Fig. 5 is a diagram showing the degradation rate (weight loss in g / m ² .year) for each of the materials designated (1) to (8), wherein (1) is a cellulose acetate (CA) coated sample, (2) a cellulose acetate coated sample in combination with 50% starch, (3) means a sample coated with cellulose propionate (CP) alone, (4) means a sample coated with cellulose propionate in combination with 50% starch, (5) means a sample coated with cellulose acetobutyrate (CA) alone,

(5) means nác i i s sample coated 50% starch, (7) means and sample the coated (3) means sample the coated

Cellulose Acetobutyrate in Combination Polycaprolactone (PCL) polycaprolactone in combination with% starch.

Claims (10)

1. Biodegradable material containing 30 to 85% by weight of a biodegradable plastic based on polysaccharide, 15 to 70% natural starch or unmodified cellulose, and optionally a conventional excipient, which may be prepared by melting the biodegradable plastic at temperature at a melting point of plastic up to about 240 ° C, either starch or unmodified cellulose is added simultaneously or subsequently, wherein the water content of the starch is not more than 20%, the mixture obtained is granulated and the granulate is then shaped in a conventional manner, or the biodegradable plastic is dissolved in a starch-insoluble solvent, then starch is added to the solution and the organosol formed is formed in a known manner. 2. The biodegradable material of claim 1 wherein the biodegradable plastic is a thermoplastic cellulose derivative.

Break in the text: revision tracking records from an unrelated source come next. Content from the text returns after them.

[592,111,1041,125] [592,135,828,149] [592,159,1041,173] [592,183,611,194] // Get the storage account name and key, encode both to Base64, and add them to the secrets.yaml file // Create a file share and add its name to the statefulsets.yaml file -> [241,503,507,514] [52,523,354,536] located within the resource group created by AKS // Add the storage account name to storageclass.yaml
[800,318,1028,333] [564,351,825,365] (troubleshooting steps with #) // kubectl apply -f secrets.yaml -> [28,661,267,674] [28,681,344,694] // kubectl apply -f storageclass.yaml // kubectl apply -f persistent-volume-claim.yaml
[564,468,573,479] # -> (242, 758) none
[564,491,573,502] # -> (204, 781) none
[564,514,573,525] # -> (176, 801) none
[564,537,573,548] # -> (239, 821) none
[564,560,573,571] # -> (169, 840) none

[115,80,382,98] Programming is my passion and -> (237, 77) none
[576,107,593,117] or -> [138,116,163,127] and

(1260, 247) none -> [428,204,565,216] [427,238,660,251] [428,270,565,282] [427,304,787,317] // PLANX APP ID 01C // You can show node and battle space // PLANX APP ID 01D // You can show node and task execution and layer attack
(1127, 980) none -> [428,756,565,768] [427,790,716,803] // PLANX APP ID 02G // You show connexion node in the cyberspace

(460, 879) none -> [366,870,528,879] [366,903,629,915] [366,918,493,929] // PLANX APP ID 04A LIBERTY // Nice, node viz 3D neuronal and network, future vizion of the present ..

Biodegradable material according to claim 1 or 2, characterized in that the biodegradable plastic is cellulose acetate, cellulose propionate, cellulose butyrate, cellulose acetobutyrate or ethylcellulose. Biodegradable material according to claims 1 to 3, characterized in that potato starch is used as the natural starch. Method for producing a biodegradable material according to Claims 1 to 4, characterized in that the biodegradable plastic is melted, with or without the addition of starch or unmodified cellulose, the resulting mixture is granulated and the granulate is then shaped in a conventional manner. Method according to claim 5, characterized in that the plastic is mixed with starch or unmodified cellulose and the plastic is melted in the presence of starch or unmodified cellulose. Method according to claim 5 or 6, characterized in that the shaping is carried out by pressing, injection molding or extrusion. 8. A method according to claim 1, wherein the biodegradable plastic is dissolved in a starch-insoluble solvent, the starch is then added to the solution and the organosol formed is formed in a manner known per se. Method according to claim 8, characterized in that the organosol is shaped by coating, casting, spreading or spraying the solvent. Use of the biodegradable material according to claims 1 to 4 for the packaging of foodstuffs, cosmetics and cleaning agents.